* [Aim of the exercise]: Exactly as written, copy the lines that run from the start of the data below to the line containing "[118,905,409,924] Allure and", both ends included.

* * *

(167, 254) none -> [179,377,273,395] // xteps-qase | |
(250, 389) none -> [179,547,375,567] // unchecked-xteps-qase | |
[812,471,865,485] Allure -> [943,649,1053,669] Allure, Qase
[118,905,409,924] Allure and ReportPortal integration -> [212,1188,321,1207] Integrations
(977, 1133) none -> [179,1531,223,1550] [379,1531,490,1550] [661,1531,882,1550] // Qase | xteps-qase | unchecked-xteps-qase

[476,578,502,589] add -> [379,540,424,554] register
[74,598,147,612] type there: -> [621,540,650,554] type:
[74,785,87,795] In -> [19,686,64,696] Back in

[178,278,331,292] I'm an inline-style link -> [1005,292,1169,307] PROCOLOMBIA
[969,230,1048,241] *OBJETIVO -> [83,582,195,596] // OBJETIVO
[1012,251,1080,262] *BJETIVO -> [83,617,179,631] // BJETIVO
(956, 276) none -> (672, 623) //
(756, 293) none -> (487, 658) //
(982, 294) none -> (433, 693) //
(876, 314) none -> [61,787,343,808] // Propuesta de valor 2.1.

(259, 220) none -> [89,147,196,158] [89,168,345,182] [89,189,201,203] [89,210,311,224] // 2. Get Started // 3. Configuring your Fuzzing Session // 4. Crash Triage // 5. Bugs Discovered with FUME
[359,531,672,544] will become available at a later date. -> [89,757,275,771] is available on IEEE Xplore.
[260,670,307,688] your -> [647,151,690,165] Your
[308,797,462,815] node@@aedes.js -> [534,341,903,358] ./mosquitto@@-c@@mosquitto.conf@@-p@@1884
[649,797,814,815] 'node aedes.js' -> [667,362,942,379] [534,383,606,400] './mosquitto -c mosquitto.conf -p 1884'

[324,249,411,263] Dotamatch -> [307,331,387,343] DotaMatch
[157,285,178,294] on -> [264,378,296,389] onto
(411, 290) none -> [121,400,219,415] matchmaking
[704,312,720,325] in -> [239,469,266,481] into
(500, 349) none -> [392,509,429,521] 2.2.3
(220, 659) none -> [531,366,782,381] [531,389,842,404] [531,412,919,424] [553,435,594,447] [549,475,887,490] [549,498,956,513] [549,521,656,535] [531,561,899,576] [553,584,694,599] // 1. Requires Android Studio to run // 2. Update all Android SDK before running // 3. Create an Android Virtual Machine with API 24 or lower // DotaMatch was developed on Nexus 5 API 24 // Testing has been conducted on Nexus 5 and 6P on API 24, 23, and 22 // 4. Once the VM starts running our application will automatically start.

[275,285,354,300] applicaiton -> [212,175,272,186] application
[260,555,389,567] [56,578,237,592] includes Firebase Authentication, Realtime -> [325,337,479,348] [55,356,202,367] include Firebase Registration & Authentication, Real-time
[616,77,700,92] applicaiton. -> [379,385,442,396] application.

* * *

* [Task solution]:
(167, 254) none -> [179,377,273,395] // xteps-qase | |
(250, 389) none -> [179,547,375,567] // unchecked-xteps-qase | |
[812,471,865,485] Allure -> [943,649,1053,669] Allure, Qase
[118,905,409,924] Allure and ReportPortal integration -> [212,1188,321,1207] Integrations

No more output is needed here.